Start of Block

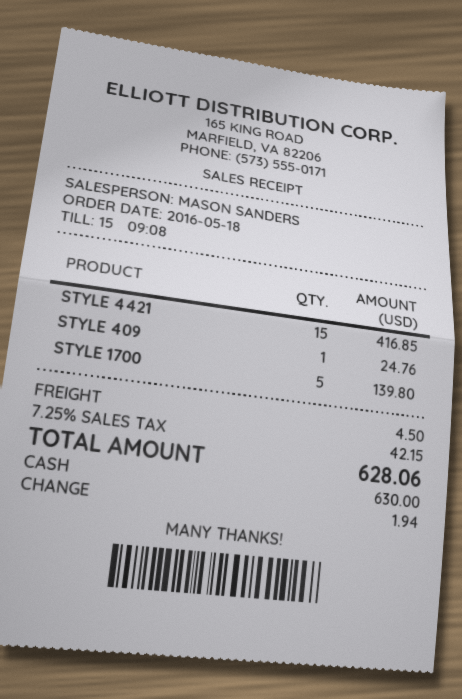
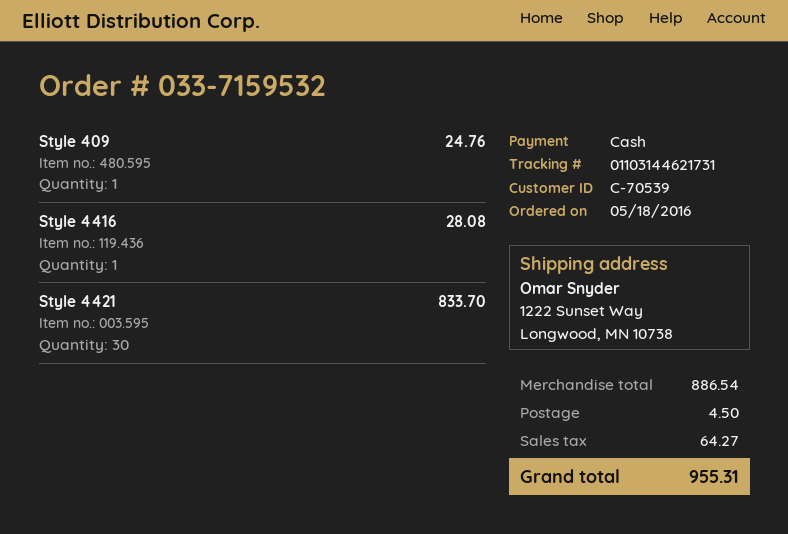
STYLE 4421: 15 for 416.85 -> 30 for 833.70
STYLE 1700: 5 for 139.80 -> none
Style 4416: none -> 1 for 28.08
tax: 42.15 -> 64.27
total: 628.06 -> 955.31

End of Block

What is required
What you give back should match the entries above exactly, except that pictures are dropped.

Your response
STYLE 4421: 15 for 416.85 -> 30 for 833.70
STYLE 1700: 5 for 139.80 -> none
Style 4416: none -> 1 for 28.08
tax: 42.15 -> 64.27
total: 628.06 -> 955.31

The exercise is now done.